==== Material for the task
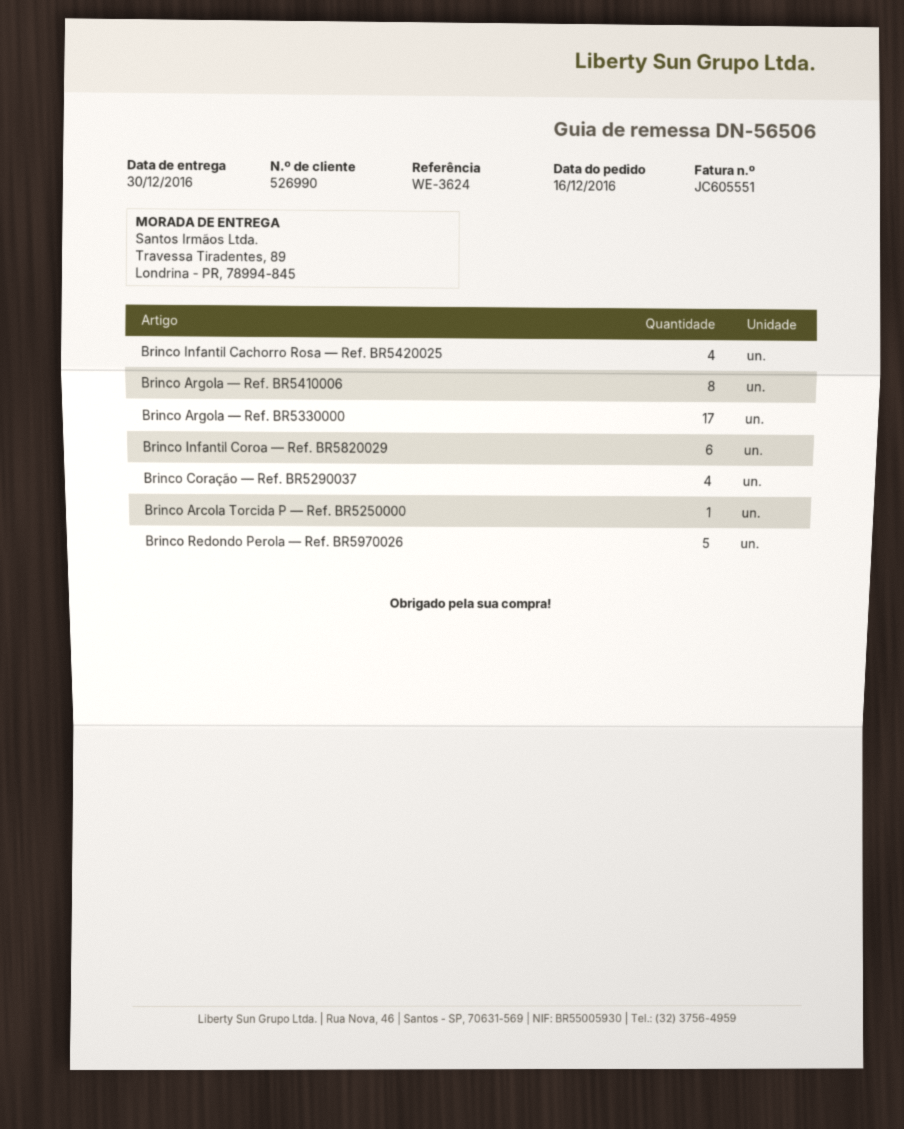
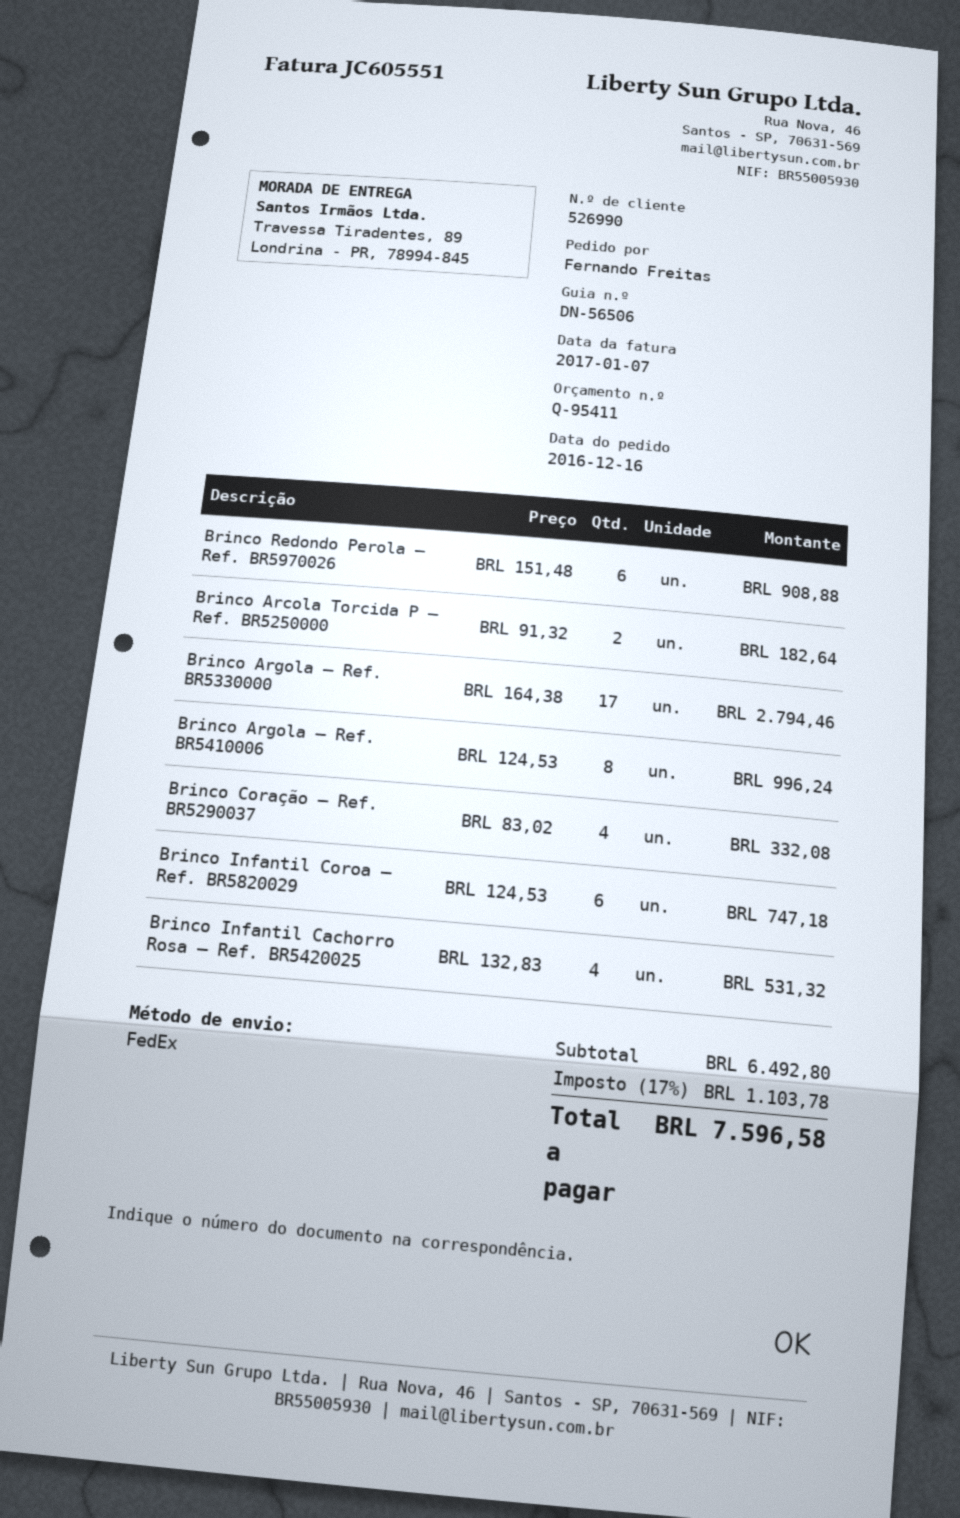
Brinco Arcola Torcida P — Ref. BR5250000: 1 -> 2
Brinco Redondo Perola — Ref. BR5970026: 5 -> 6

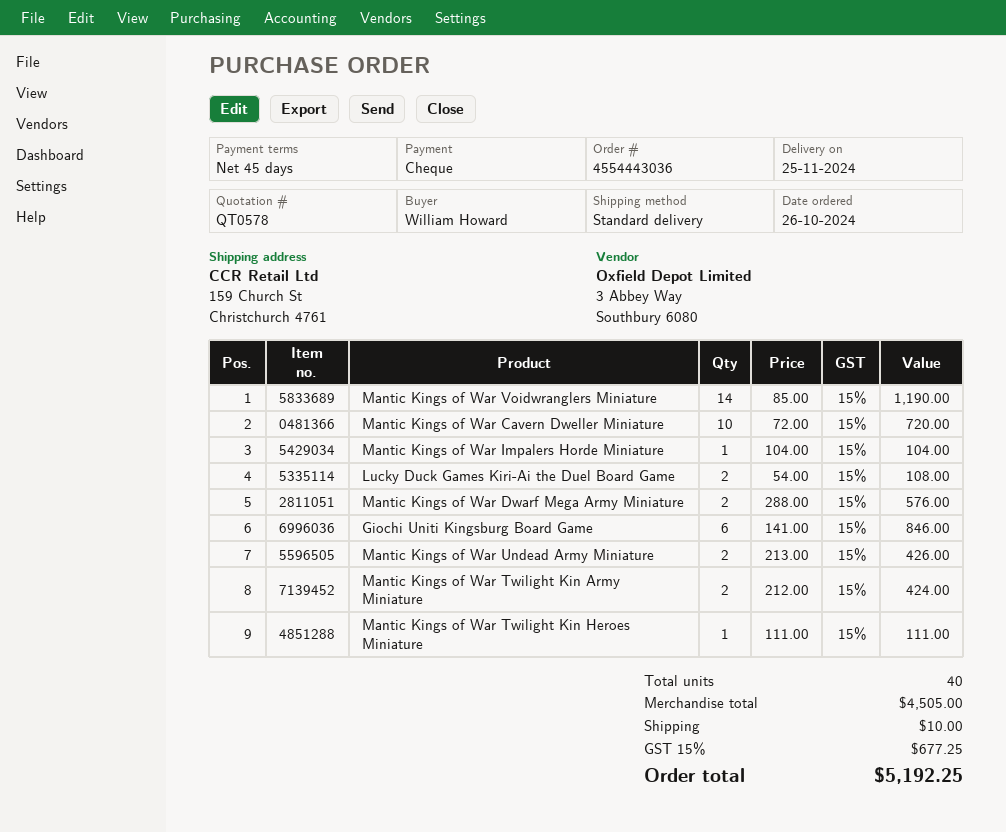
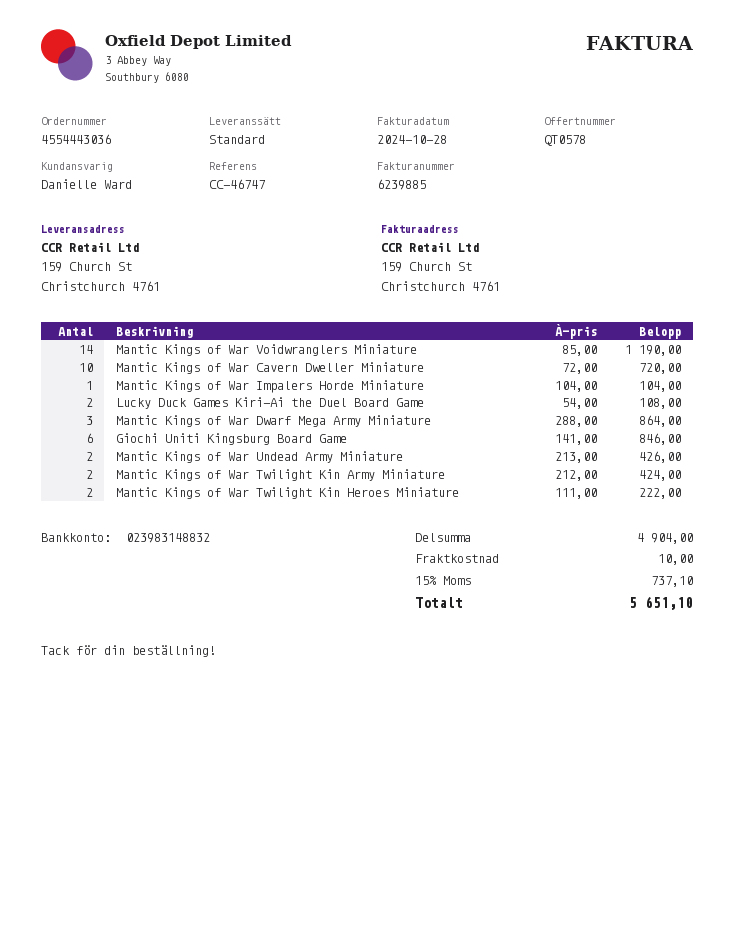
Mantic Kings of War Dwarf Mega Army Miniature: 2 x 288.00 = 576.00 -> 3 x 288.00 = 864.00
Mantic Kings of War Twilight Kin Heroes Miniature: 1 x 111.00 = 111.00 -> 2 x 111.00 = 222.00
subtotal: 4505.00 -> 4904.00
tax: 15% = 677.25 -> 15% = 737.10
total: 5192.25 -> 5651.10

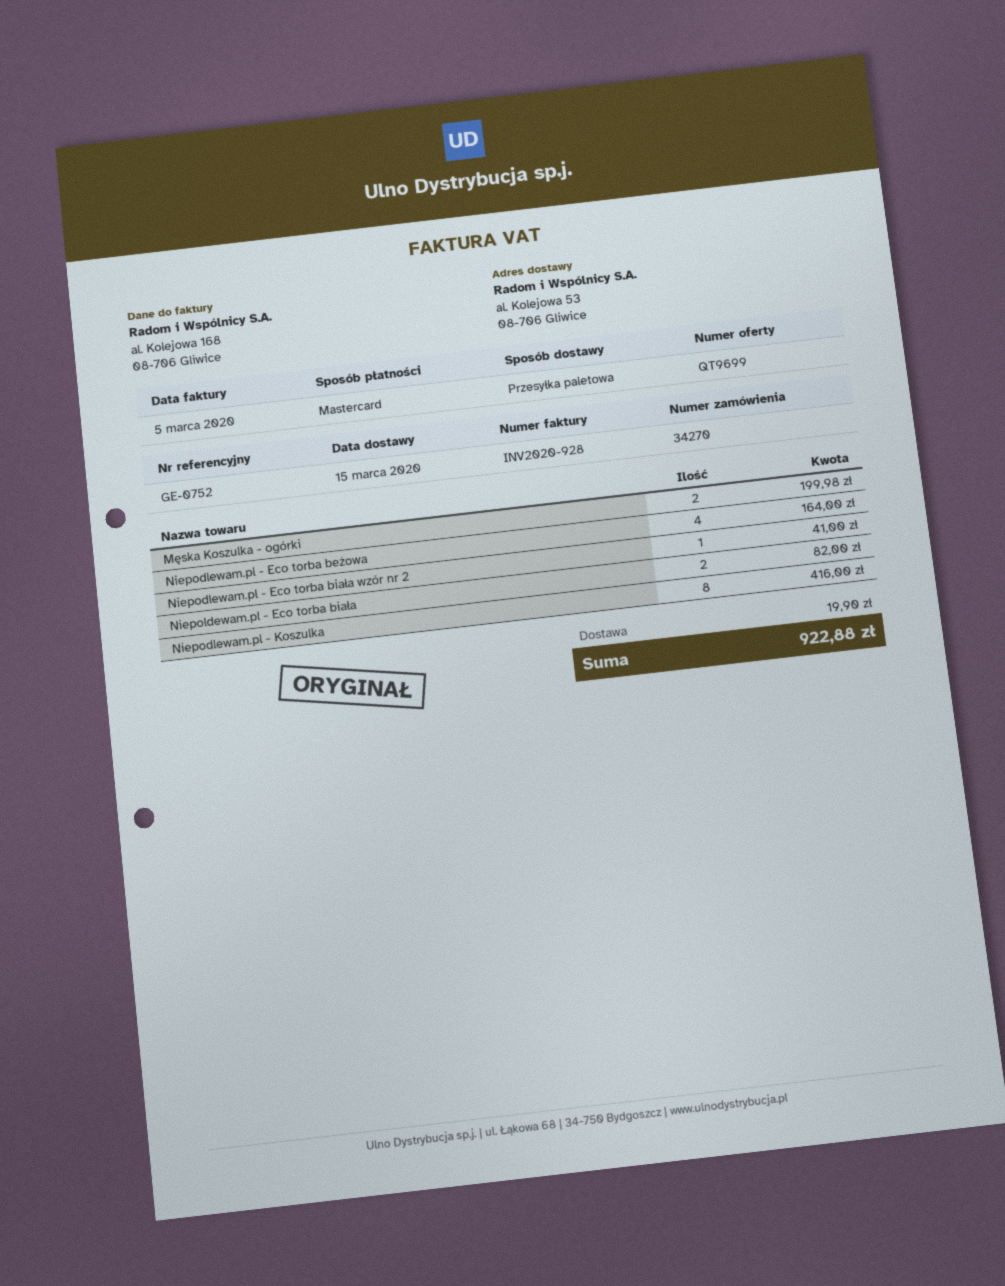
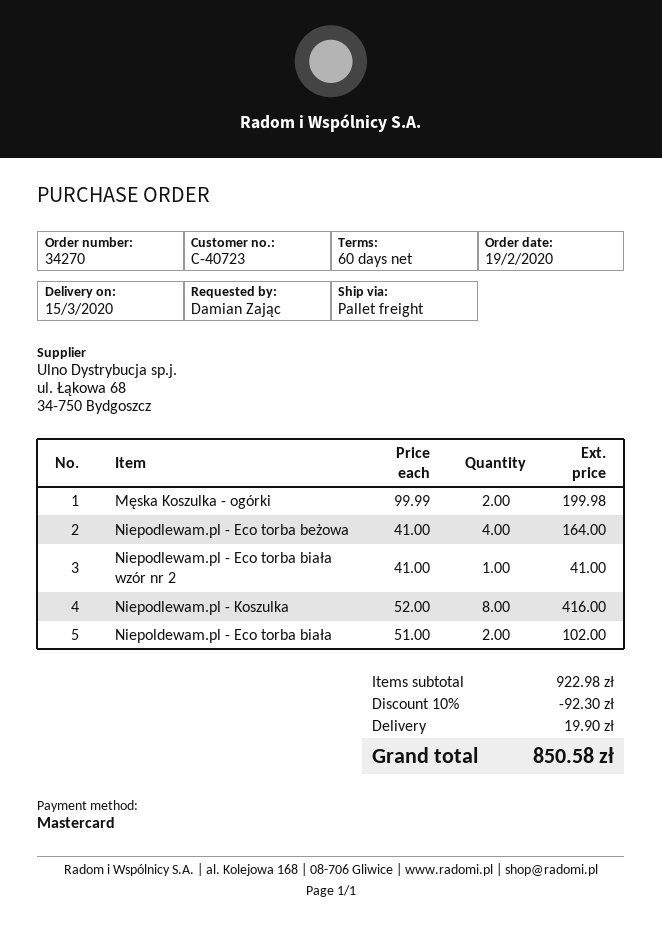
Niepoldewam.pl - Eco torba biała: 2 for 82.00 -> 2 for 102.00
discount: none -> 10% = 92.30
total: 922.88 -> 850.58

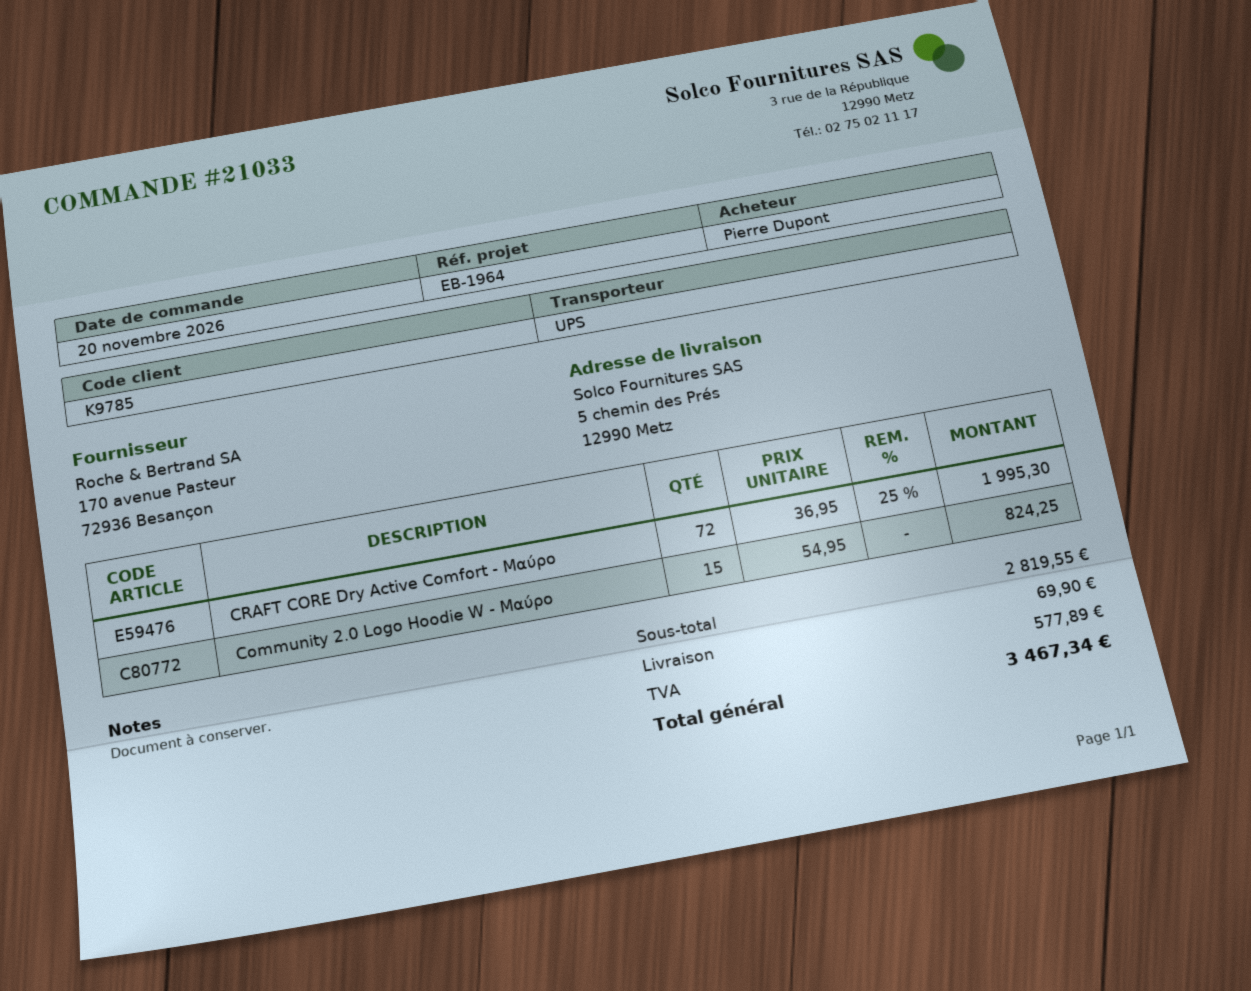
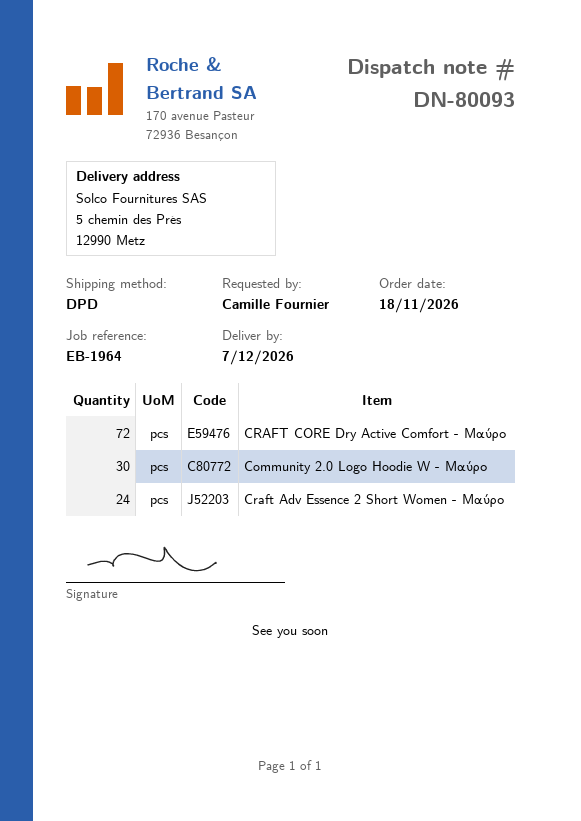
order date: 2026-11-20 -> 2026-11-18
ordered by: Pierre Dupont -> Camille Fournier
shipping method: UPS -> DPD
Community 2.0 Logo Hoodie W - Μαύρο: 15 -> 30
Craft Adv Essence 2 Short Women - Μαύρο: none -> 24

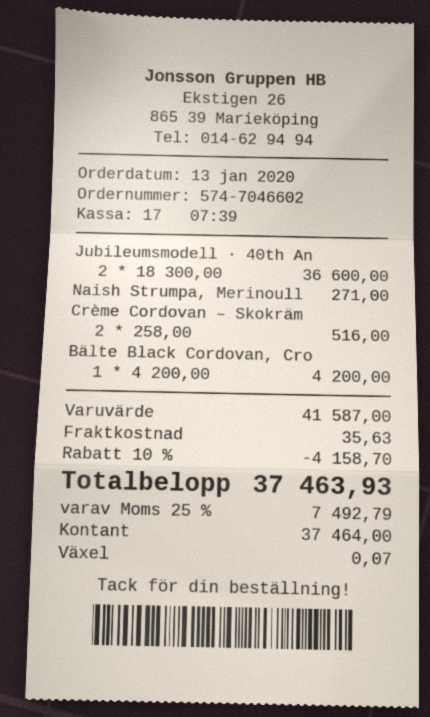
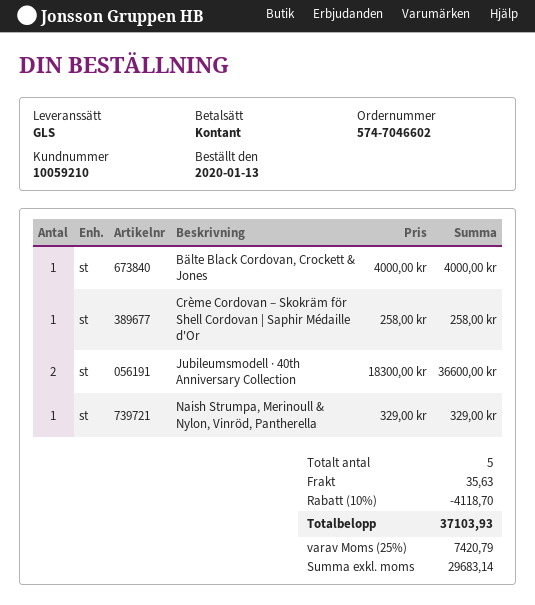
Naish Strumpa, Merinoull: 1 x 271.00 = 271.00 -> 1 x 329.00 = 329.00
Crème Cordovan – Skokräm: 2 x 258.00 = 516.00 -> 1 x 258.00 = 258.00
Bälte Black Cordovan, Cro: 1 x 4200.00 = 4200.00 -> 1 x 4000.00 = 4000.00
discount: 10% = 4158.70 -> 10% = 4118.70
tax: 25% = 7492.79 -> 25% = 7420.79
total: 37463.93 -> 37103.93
========
■ **Brief**: Lines containing the string "Kings" are the ones to copy from the entries above.

■ **Response for this exercise**:
Mantic Kings of War Dwarf Mega Army Miniature: 2 x 288.00 = 576.00 -> 3 x 288.00 = 864.00
Mantic Kings of War Twilight Kin Heroes Miniature: 1 x 111.00 = 111.00 -> 2 x 111.00 = 222.00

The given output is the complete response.